» **Brief**:
Reprint the lines below as they are, minus the pictures.

» **Data extract**:

--- START ---

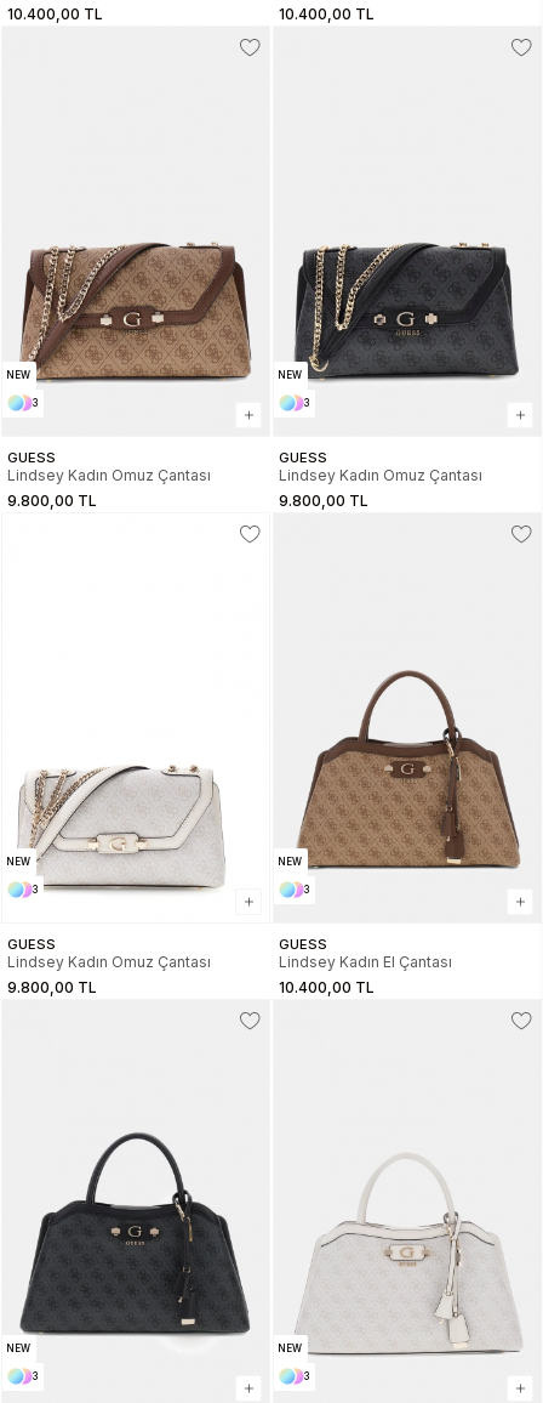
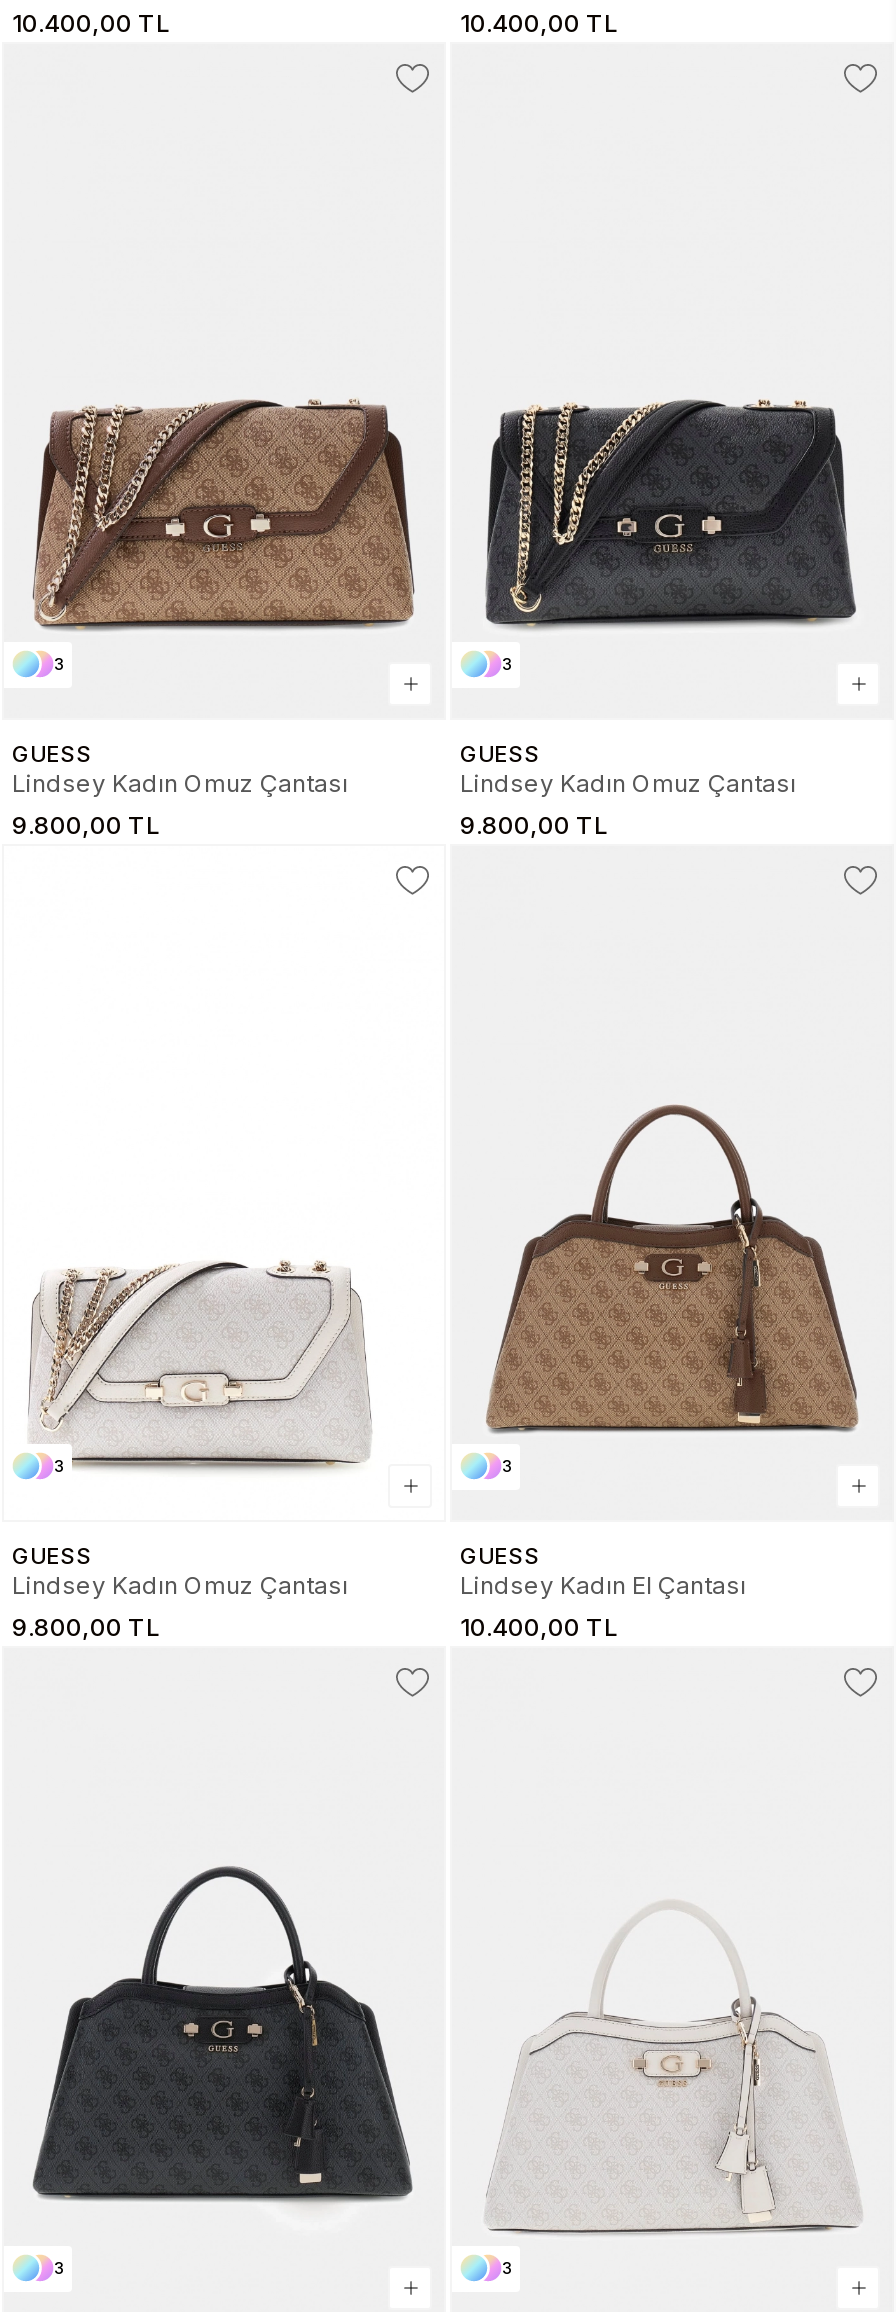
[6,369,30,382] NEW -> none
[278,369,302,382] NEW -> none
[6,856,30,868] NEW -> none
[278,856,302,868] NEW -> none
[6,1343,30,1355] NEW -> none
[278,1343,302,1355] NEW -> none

--- END ---

» **Response to this task**:
[6,369,30,382] NEW -> none
[278,369,302,382] NEW -> none
[6,856,30,868] NEW -> none
[278,856,302,868] NEW -> none
[6,1343,30,1355] NEW -> none
[278,1343,302,1355] NEW -> none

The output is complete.